Verbatim reproduction of the entries is required; images must be omitted.

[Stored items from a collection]
•••

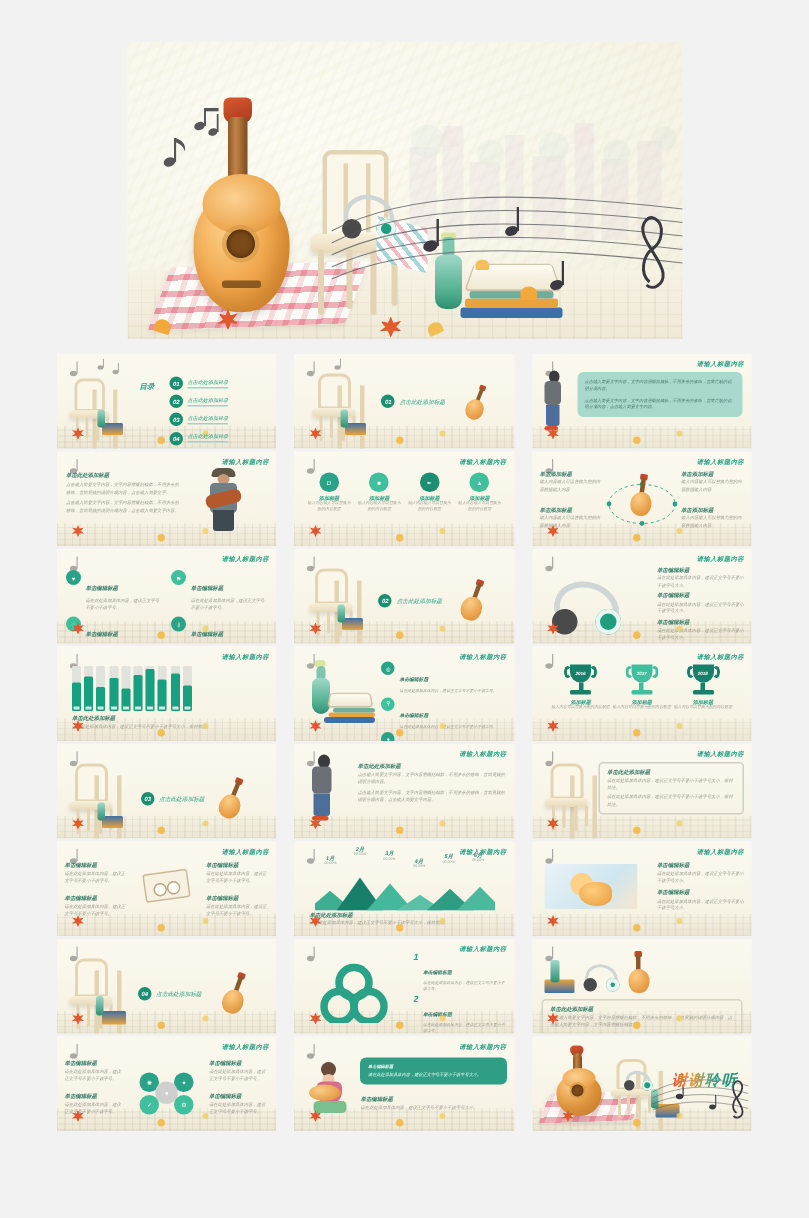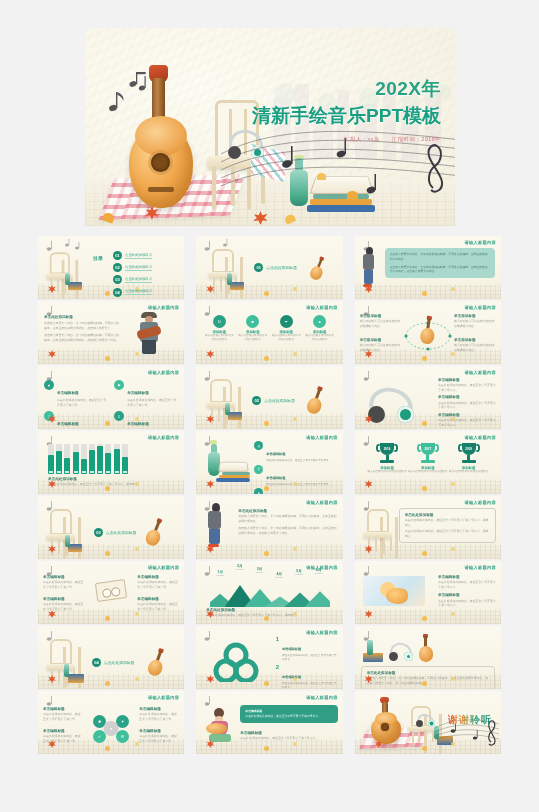--- a/index.html
+++ b/index.html
@@ -373,14 +373,6 @@
       </g>
     </svg>
 
-    <div class="title-wrap">
-      <div class="t-year">202X年</div>
-      <div class="t-main">清新手绘音乐PPT模板</div>
-      <div class="t-sub">
-        <span>汇报人：xx岛</span>
-        <span>汇报时间：2018年</span>
-      </div>
-    </div>
   </div>
 
   <div class="grid">

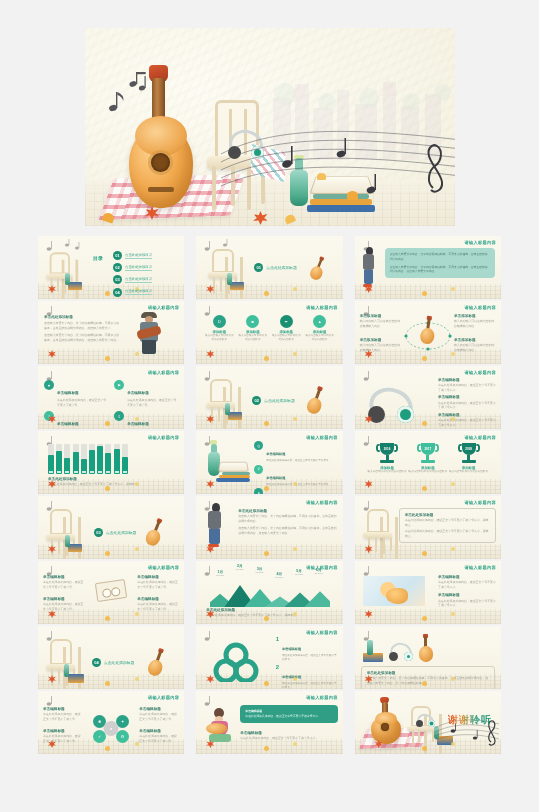--- a/index.html
+++ b/index.html
@@ -157,7 +157,7 @@
   
   .grid{
     position:absolute; left:38px; top:236px; width:463px;
-    display:grid; grid-template-columns:repeat(3,1fr); gap:2px 12px;
+    display:grid; grid-template-columns:repeat(3,1fr); gap:2px 12px;font-style:italic;
   }
   .slide{
     position:relative; width:100%; height:63px; overflow:hidden;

•••

* **REPLY TO THE TASK**:
--- a/index.html
+++ b/index.html
@@ -373,14 +373,6 @@
       </g>
     </svg>
 
-    <div class="title-wrap">
-      <div class="t-year">202X年</div>
-      <div class="t-main">清新手绘音乐PPT模板</div>
-      <div class="t-sub">
-        <span>汇报人：xx岛</span>
-        <span>汇报时间：2018年</span>
-      </div>
-    </div>
   </div>
 
   <div class="grid">

--- a/index.html
+++ b/index.html
@@ -157,7 +157,7 @@
   
   .grid{
     position:absolute; left:38px; top:236px; width:463px;
-    display:grid; grid-template-columns:repeat(3,1fr); gap:2px 12px;
+    display:grid; grid-template-columns:repeat(3,1fr); gap:2px 12px;font-style:italic;
   }
   .slide{
     position:relative; width:100%; height:63px; overflow:hidden;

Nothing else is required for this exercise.